Hardwick noted that “Krampus” feels similar in tone to a 1980s Amblin film, like “Gremlins” or “Poltergeist.”

“I wanted to make a scary Christmas movie,” Dougherty said. “There really aren’t that many of them. Most of them involve a guy in a Santa suit with an ax. My co-writers Zach [Shields] and Todd [Casey] and I wanted to make a scary Christmas movie that said, ‘What if all those Christmas wishes that you made as a child turned dark because you stopped believing in Christmas?’”

Following a screening of the film’s trailer, Scott and Collette joined Dougherty on stage.

Known for her roles in such films as “Muriel’s Wedding, “The Sixth Sense” and “Little Miss Sunshine,” Collette said she was impressed by how the script of “Krampus” blended many different genres.

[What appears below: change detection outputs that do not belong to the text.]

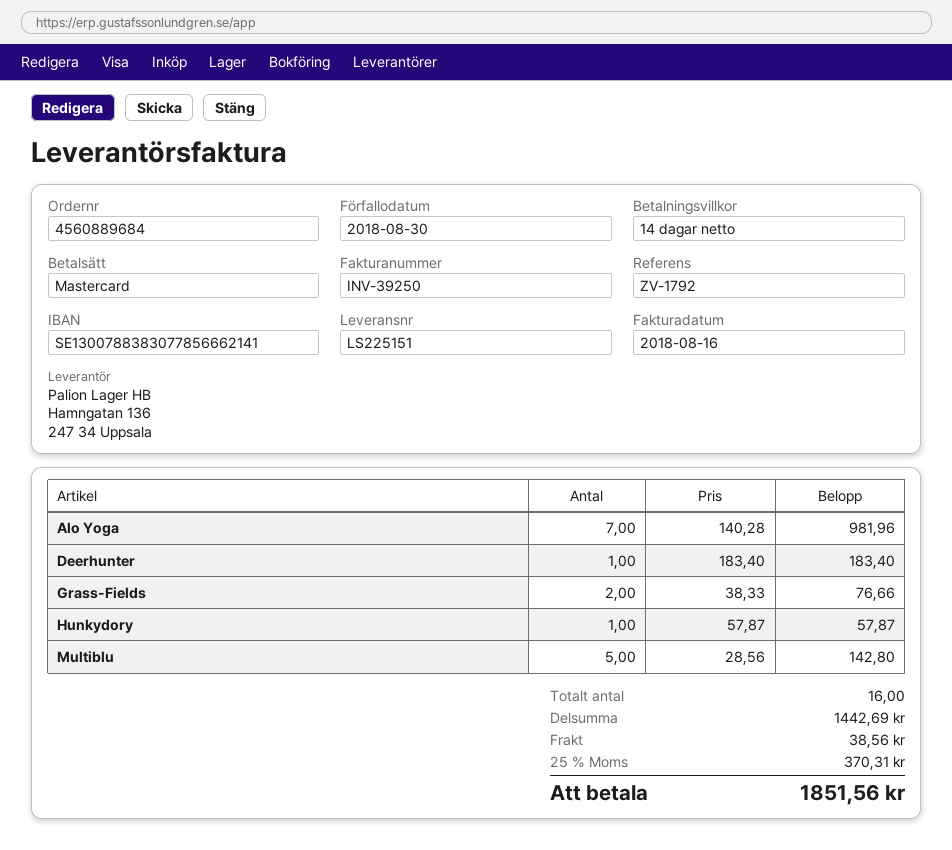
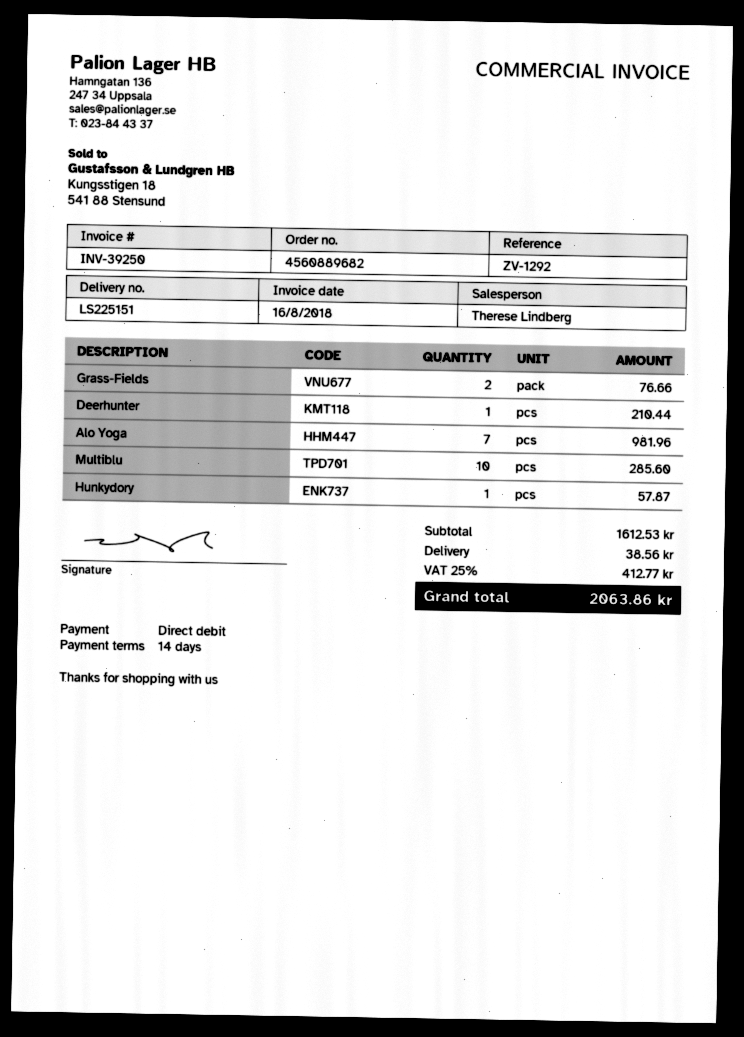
order number: 4560889684 -> 4560889682
reference: ZV-1792 -> ZV-1292
payment method: Mastercard -> direct debit
Deerhunter: 1 for 183.40 -> 1 for 210.44
Multiblu: 5 for 142.80 -> 10 for 285.60
subtotal: 1442.69 -> 1612.53
tax: 25% = 370.31 -> 25% = 412.77
total: 1851.56 -> 2063.86

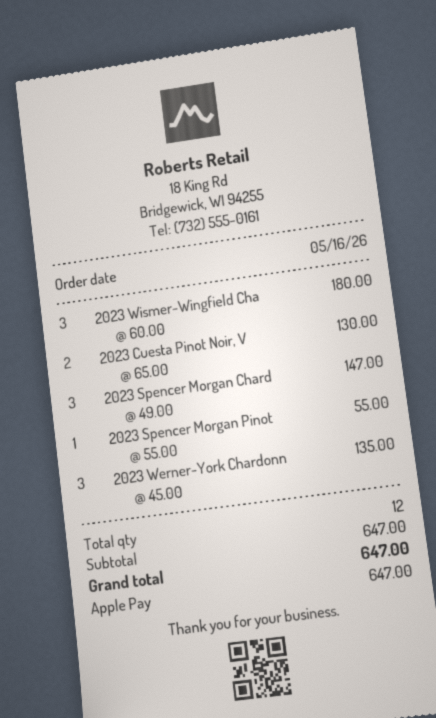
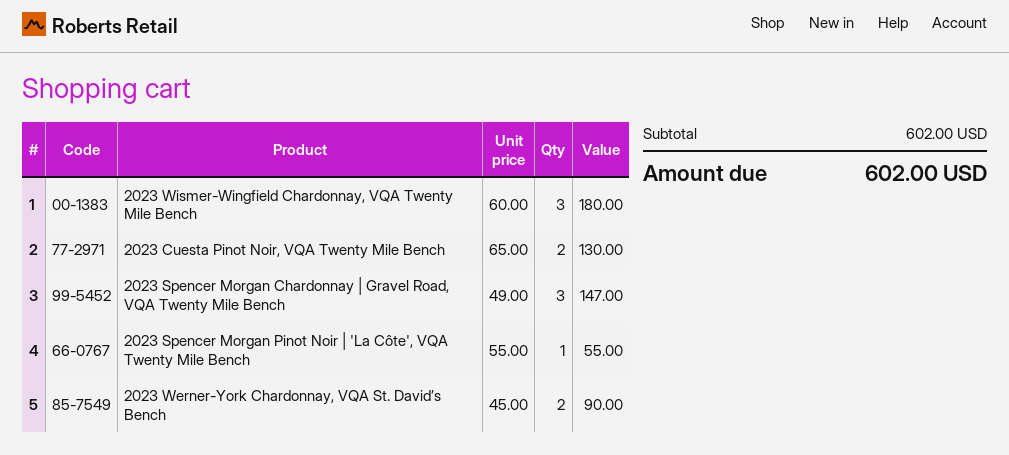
2023 Werner-York Chardonn: 3 x 45.00 = 135.00 -> 2 x 45.00 = 90.00
subtotal: 647.00 -> 602.00
total: 647.00 -> 602.00

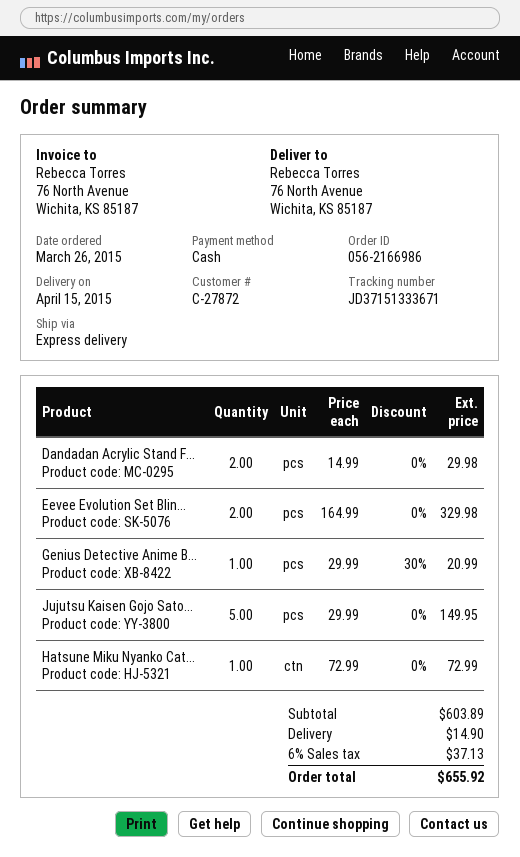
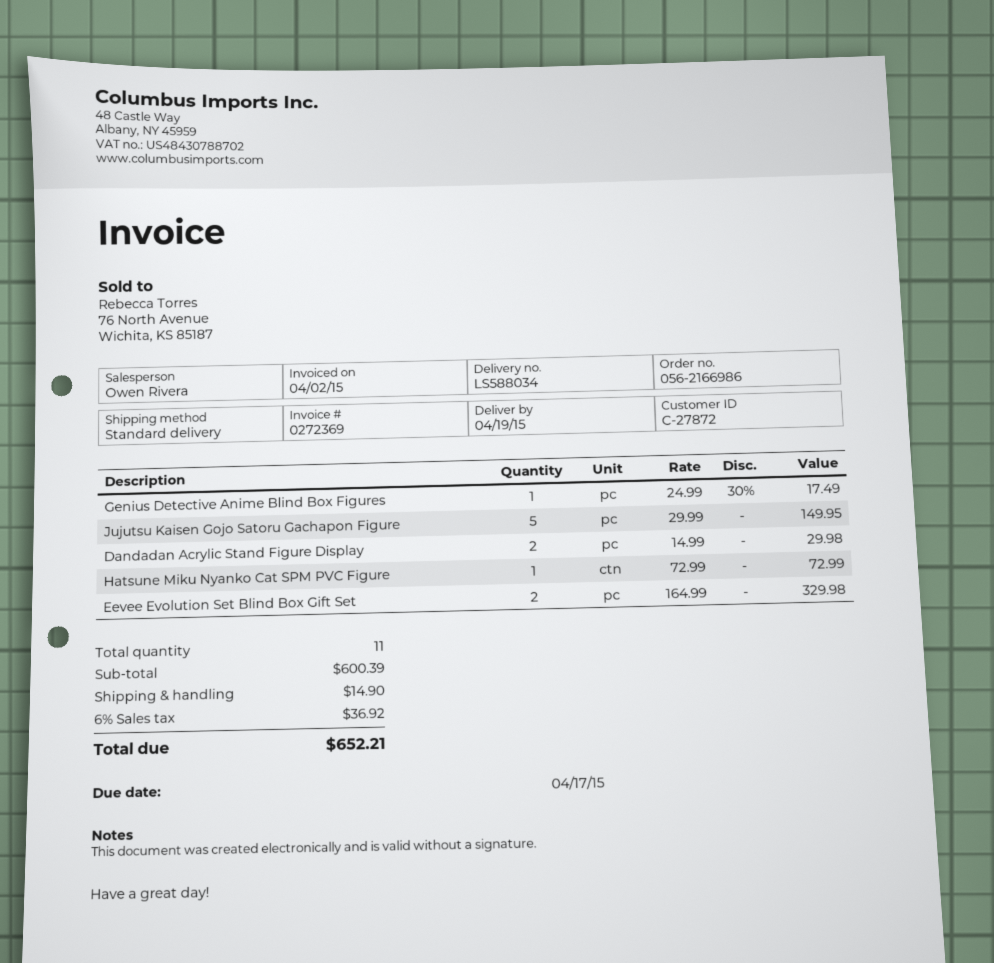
delivery date: 2015-04-15 -> 2015-04-19
shipping method: express -> standard
Genius Detective Anime B...: 1 x 29.99 - 30% = 20.99 -> 1 x 24.99 - 30% = 17.49
subtotal: 603.89 -> 600.39
tax: 6% = 37.13 -> 6% = 36.92
total: 655.92 -> 652.21

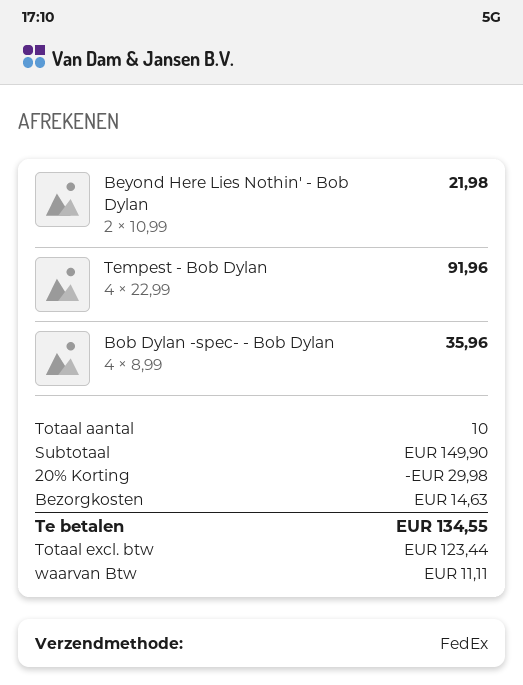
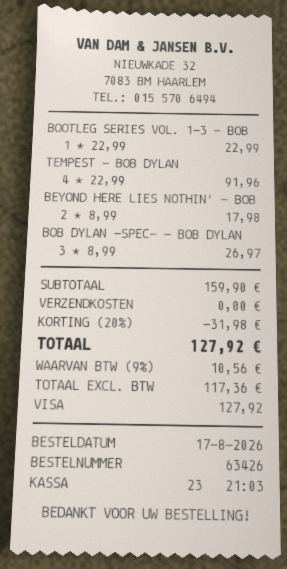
Beyond Here Lies Nothin' - Bob Dylan: 2 x 10.99 = 21.98 -> 2 x 8.99 = 17.98
Bob Dylan -spec- - Bob Dylan: 4 x 8.99 = 35.96 -> 3 x 8.99 = 26.97
BOOTLEG SERIES VOL. 1-3 - BOB: none -> 1 x 22.99 = 22.99
subtotal: 149.90 -> 159.90
discount: 20% = 29.98 -> 20% = 31.98
shipping: 14.63 -> 0.00
net: 123.44 -> 117.36
tax: 11.11 -> 10.56
total: 134.55 -> 127.92

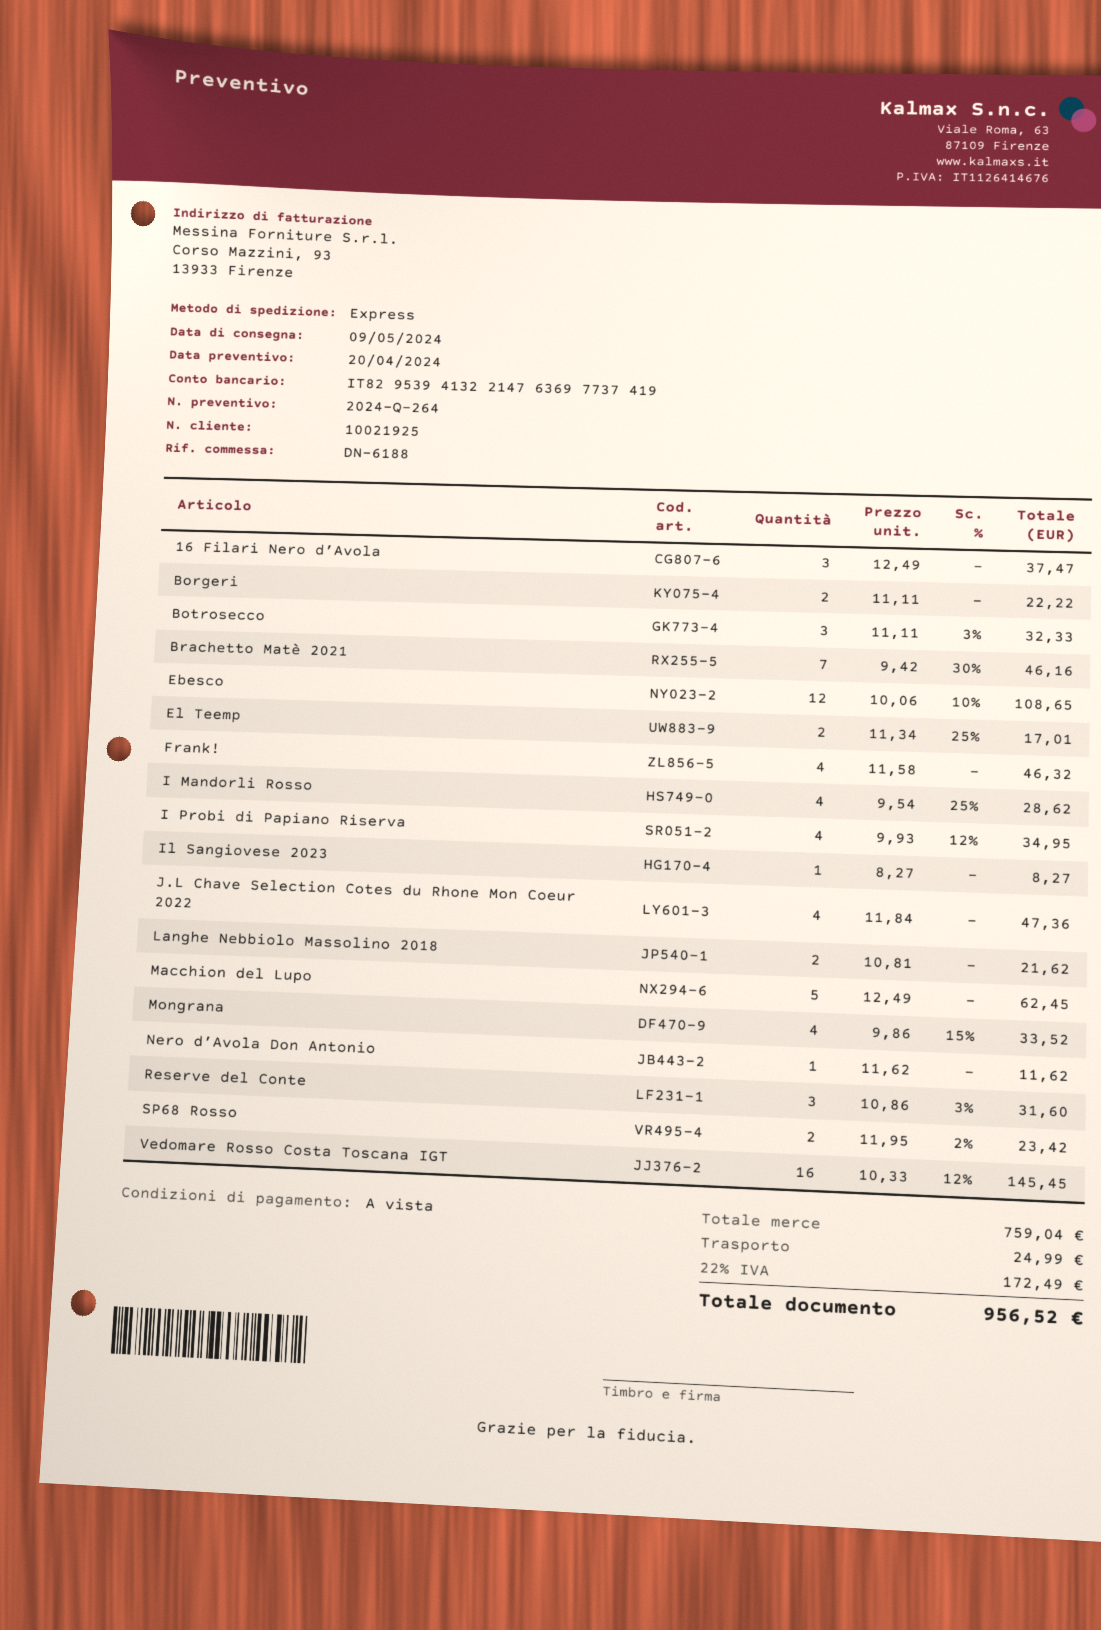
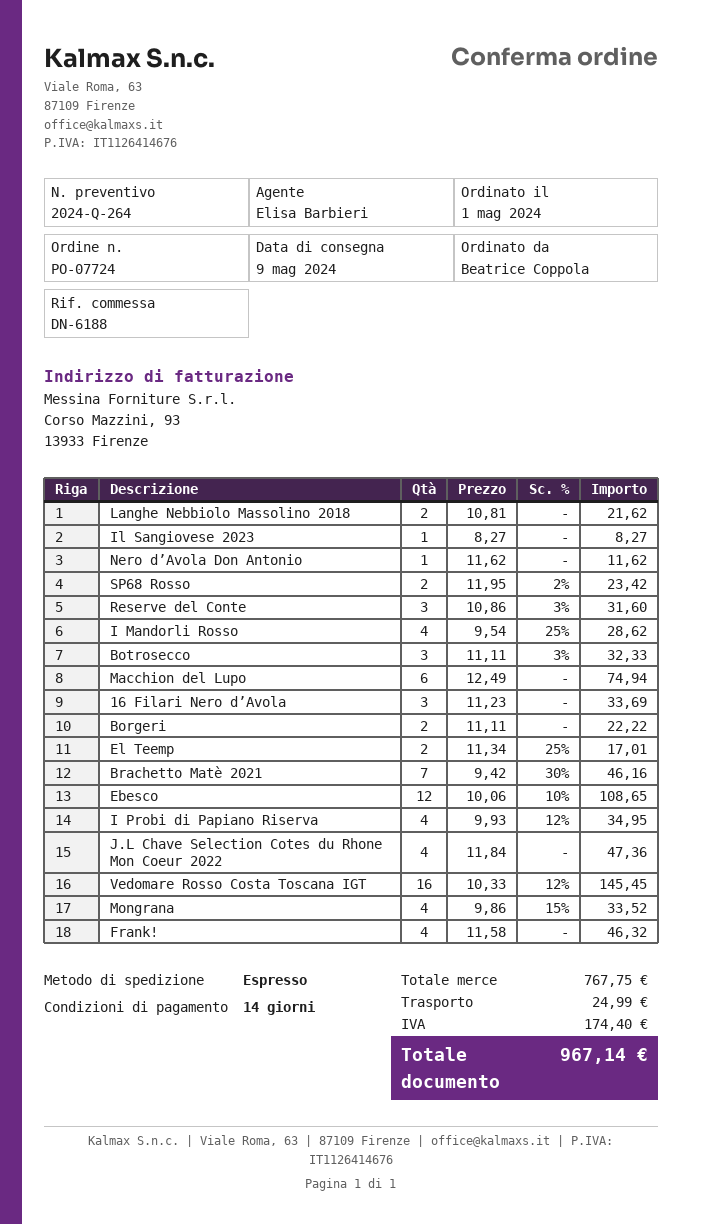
payment terms: on receipt -> 14 days
16 Filari Nero d’Avola: 3 x 12.49 = 37.47 -> 3 x 11.23 = 33.69
Macchion del Lupo: 5 x 12.49 = 62.45 -> 6 x 12.49 = 74.94
subtotal: 759.04 -> 767.75
tax: 172.49 -> 174.40
total: 956.52 -> 967.14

“It looks like a very scary movie, and it is terrifying, but it is also very funny,” she said. “For the first half-hour it feels like a couple of dysfunctional families in a John Hughes comedy -- and you have no idea that the horror is about to descend. It’s just a wonderful combo of unexpected, intense stuff.”

Scott said he was glad he and Dougherty met and talked about the film for a long time before he read the script. Their discussion led the “Parks and Recreation” veteran to go home and watch “Poltergeist” for the first time in 20 years.

“I peed myself,” he recalled. “It brought it all back. I was so impressed by, yes, how scary it was, but also how character-driven it was and how funny it was. That’s what Mike was going for. Then I read the [‘Krampus’] script and was impressed by how he’s carrying the torch of those character-driven horror films from the ‘80s that everybody could enjoy.”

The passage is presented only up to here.